LLM-as-a-Choose setup
That is the core of the efficiency analysis setup for brokers. Right here you’ll be able to configure numerous pre-built Evaluators from the Evaluator Library which can rating the responses on numerous standards comparable to Conciseness, Correctness, Hallucination, Reply Critic and so forth. These ought to suffice for many use instances, else Customized Evaluators will be arrange additionally. Here’s a view of the Evaluator library:

Choose the evaluator, say Relevance, that you simply want to use. You’ll be able to select to run it for brand spanking new or present traces or for Dataset runs. As well as, evaluation the analysis immediate to make sure it satisfies your analysis goal. Most significantly, the question, era and different variables ought to be appropriately mapped to the supply (normally, to the Enter and Output from the appliance hint). For our case, these would be the ticket information entered by the consumer and the response generated by the finalizer agent respectively. As well as, for Dataset runs, you’ll be able to evaluate the generated responses to the Floor Fact responses saved as anticipated outputs (defined within the subsequent sections).
Right here is the configuration for the ‘GT Accuracy’ analysis I arrange for brand spanking new Dataset runs, together with the Variable mapping. The analysis immediate preview can be depicted. A lot of the evaluators rating inside a spread of 0 to 1:


For the customer support demo, I’ve configured 3 evaluators – Relevance, Conciseness which run for all new traces, and GT Accuracy, which deploys for Dataset runs solely.

Datasets setup
Create a dataset to make use of as a take a look at case repository. Right here, you’ll be able to retailer take a look at instances with the enter question and the perfect anticipated response. To create the dataset, there are 3 selections: create one document at a time, add a CSV of queries and anticipated responses, or, fairly conveniently, add inputs and outputs straight from the appliance traces whose responses are adjudged to be of excellent high quality by human specialists.
Right here is the dataset I’ve created for the demo. These are a mixture of technical, billing, or ‘Each’ queries, and I’ve created all of the data from software traces:

That’s it! The configuration is finished and we’re able to run observability.
Observability Outcomes
The Langfuse Residence web page is a dashboard of a number of helpful charts. It exhibits the rely of execution traces, scores and averages at a look, traces by time, mannequin utilization and value and so forth.

MELT information
Essentially the most helpful observability information is on the market within the ‘Tracing’ possibility, which shows summarized and detailed views of all executions. Here’s a view of the dashboard depicting the time, identify, enter, output and the essential latency and token utilization metrics. Be aware that for each agent execution of our software, there are 2 analysis traces generated for the Conciseness and Relevance evaluators we arrange.
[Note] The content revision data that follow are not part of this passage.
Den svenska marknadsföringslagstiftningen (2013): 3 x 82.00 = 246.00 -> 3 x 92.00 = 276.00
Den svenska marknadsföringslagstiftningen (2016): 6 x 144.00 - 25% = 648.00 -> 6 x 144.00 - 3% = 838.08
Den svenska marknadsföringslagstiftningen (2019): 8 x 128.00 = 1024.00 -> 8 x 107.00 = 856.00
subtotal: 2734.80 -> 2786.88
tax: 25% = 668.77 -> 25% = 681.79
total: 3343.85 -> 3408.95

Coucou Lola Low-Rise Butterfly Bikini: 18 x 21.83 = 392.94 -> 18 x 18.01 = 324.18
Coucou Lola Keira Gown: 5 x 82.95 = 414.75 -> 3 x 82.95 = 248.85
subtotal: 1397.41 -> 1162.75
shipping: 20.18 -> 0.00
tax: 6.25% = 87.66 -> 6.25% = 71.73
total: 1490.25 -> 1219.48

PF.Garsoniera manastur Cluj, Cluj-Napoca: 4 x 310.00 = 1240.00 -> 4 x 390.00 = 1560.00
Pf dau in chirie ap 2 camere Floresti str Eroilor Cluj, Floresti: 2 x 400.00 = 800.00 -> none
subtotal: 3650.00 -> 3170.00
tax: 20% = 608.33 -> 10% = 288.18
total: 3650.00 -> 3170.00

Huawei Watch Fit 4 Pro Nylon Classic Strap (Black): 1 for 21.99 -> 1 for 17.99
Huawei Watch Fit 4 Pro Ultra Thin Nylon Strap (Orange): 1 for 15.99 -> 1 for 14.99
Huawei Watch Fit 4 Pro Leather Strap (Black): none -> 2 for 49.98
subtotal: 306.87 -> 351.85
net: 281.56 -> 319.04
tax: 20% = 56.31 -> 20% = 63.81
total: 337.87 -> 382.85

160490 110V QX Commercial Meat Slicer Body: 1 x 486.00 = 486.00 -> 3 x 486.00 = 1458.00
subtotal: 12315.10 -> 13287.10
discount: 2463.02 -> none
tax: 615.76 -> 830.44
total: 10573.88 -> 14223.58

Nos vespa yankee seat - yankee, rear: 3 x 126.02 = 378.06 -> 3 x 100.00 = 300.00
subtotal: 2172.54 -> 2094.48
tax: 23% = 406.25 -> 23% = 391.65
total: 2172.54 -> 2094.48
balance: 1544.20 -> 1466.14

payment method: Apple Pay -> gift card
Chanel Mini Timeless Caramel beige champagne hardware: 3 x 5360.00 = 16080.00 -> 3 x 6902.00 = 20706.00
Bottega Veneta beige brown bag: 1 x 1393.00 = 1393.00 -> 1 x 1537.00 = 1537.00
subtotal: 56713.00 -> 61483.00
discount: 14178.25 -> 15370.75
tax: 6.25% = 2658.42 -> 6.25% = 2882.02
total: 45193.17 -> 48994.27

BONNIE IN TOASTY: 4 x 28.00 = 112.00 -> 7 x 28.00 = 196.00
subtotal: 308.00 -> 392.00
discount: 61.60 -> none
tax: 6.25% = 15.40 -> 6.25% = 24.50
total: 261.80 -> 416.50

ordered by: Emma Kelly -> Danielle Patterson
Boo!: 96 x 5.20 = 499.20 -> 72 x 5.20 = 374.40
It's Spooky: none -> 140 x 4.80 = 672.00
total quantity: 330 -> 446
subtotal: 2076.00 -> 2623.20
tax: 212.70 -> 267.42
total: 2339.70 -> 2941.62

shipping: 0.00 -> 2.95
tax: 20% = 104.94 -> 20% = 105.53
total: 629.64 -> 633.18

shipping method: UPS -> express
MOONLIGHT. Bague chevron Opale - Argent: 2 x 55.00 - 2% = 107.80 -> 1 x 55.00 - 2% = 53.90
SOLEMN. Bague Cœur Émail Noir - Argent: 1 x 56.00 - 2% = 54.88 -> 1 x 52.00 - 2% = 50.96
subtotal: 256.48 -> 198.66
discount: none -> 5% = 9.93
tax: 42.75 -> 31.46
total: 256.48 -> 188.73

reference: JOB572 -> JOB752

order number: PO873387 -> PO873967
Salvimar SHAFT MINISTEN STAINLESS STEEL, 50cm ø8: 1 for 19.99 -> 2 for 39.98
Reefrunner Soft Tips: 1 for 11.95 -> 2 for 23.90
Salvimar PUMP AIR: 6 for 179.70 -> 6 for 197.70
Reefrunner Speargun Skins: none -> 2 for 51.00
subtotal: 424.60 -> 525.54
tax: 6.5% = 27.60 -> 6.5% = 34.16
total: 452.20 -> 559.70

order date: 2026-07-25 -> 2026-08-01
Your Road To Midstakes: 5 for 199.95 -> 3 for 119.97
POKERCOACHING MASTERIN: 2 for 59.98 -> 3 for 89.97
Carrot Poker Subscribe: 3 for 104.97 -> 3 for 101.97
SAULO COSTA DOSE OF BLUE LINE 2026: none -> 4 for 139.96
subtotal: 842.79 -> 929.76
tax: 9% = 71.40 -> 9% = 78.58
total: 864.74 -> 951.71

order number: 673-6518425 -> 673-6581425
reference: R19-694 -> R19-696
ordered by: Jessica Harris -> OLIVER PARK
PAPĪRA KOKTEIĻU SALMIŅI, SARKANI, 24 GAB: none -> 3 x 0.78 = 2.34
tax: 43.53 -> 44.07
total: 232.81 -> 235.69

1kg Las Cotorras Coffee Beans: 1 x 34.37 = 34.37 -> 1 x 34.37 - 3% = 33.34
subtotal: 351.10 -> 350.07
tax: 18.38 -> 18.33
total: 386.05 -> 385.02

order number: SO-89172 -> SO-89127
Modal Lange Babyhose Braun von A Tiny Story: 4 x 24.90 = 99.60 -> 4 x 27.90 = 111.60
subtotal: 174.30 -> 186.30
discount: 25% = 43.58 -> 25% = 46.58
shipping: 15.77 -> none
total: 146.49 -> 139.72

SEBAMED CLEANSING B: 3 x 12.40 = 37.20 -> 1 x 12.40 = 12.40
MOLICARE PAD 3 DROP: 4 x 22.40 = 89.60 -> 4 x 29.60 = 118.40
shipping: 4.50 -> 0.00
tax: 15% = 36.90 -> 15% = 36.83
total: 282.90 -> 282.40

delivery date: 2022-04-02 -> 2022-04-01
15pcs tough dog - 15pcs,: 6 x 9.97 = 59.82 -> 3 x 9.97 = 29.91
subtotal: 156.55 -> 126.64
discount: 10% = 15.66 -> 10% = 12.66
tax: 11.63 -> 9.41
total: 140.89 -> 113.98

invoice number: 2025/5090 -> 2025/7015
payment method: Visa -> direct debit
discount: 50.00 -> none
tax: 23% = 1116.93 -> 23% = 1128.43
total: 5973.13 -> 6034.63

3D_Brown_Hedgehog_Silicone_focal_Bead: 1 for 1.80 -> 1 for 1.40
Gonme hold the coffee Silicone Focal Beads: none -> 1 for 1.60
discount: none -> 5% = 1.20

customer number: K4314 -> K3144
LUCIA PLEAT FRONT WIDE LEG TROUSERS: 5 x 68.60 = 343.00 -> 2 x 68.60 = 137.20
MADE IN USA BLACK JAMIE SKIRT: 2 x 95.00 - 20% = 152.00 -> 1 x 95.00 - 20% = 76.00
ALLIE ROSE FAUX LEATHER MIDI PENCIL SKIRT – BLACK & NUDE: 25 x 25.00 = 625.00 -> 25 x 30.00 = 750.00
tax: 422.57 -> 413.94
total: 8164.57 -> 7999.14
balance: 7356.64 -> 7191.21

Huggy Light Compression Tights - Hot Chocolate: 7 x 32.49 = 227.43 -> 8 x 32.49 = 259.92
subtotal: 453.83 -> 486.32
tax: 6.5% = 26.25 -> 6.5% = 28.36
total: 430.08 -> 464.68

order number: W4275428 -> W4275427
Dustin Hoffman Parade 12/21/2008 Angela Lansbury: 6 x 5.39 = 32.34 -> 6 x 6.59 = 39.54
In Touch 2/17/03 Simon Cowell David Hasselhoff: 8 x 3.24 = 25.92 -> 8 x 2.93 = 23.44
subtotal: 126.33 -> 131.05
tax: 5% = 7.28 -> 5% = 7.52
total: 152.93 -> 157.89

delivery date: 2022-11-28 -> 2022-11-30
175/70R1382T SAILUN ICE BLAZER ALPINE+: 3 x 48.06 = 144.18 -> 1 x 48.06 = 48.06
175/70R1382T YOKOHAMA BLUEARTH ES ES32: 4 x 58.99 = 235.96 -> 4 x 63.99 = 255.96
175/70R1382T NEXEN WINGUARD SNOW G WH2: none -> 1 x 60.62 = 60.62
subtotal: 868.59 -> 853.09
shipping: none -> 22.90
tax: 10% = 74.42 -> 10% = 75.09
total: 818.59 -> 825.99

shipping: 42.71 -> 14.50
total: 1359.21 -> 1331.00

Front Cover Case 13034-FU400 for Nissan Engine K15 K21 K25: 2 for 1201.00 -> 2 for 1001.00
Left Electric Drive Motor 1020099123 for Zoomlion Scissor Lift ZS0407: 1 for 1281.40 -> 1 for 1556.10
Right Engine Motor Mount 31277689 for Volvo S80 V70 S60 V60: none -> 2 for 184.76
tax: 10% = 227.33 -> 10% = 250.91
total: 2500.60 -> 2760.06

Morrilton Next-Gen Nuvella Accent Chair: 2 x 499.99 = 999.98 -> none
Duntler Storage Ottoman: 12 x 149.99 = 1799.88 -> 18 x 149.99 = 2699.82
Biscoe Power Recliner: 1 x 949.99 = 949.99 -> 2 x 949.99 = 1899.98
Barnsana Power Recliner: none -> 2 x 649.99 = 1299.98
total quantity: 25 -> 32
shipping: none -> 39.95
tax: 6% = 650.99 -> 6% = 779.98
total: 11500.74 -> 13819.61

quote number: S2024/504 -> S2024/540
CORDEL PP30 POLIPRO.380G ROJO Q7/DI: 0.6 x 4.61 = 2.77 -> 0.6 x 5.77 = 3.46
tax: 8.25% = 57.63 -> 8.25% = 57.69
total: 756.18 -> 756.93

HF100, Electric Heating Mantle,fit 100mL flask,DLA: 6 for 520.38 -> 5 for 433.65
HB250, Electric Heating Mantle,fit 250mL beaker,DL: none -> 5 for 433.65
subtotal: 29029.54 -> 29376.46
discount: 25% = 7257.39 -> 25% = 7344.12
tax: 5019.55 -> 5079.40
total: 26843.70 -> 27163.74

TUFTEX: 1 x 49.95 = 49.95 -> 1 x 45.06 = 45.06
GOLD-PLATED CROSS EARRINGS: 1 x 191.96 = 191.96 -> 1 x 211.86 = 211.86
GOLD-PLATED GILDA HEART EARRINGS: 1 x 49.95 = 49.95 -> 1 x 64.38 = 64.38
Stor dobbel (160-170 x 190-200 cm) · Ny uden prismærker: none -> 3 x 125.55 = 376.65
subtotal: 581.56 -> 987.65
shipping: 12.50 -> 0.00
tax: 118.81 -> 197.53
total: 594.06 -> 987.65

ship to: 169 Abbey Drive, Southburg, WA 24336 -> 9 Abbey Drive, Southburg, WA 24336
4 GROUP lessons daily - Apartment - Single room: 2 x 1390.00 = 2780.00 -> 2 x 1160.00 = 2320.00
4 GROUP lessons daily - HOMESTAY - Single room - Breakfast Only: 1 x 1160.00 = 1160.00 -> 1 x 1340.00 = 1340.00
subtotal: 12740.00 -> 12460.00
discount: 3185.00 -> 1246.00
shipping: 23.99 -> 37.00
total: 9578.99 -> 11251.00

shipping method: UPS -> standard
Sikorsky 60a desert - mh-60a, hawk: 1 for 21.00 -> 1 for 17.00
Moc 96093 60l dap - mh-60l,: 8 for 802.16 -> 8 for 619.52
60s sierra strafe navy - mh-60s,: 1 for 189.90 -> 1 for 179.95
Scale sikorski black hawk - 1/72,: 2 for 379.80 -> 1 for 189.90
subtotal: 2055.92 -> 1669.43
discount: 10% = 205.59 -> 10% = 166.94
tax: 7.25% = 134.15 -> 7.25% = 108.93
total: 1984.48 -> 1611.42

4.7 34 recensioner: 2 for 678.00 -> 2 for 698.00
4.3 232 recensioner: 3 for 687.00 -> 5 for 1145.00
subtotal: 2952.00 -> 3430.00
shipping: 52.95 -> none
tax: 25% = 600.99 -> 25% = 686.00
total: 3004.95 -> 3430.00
Let’s take a look at the main points of one of many executions of the Buyer Service software. On the left panel, the agent move is depicted each as a tree in addition to a flowchart. It exhibits the LangGraph nodes (brokers) and the LLM calls together with the token utilization. If our brokers had device calls or human-in-the-loop steps, they might have been depicted right here as effectively. Be aware that the analysis scores for Conciseness and Relevance are additionally depicted on prime, that are 0.40 and 1 respectively for this run. Clicking on them exhibits the explanation for the rating and a hyperlink to take us to the evaluator hint.
On the precise, for every agent, LLM and gear name, we will see the Enter and generated output. As an illustration, right here we see that the question was categorized as ‘Each’, and subsequently within the left chart, it exhibits each the technical and billing help brokers have been referred to as, which confirms our move is working as anticipated.

On prime of the precise hand panel, there may be the ‘Add to datasets’ button. At any step of the tree, this button, when clicked, will open up a panel just like the one depicted under, the place you’ll be able to add the enter and output of that step on to a take a look at dataset created within the earlier part. It is a helpful characteristic for human specialists so as to add ceaselessly occurring consumer queries and good responses to the dataset throughout regular agent operations, thereby constructing a Regression take a look at repository with minimal effort. In future, when there’s a main improve or launch to the appliance, the Regression dataset will be run and the generated outputs will be scored towards the Anticipated outputs (floor fact) recorded right here utilizing the ‘GT Accuracy’ evaluator we created in the course of the LLM-as-a-judge setup. This helps to detect LLM drift (or agent drift) early and take corrective steps.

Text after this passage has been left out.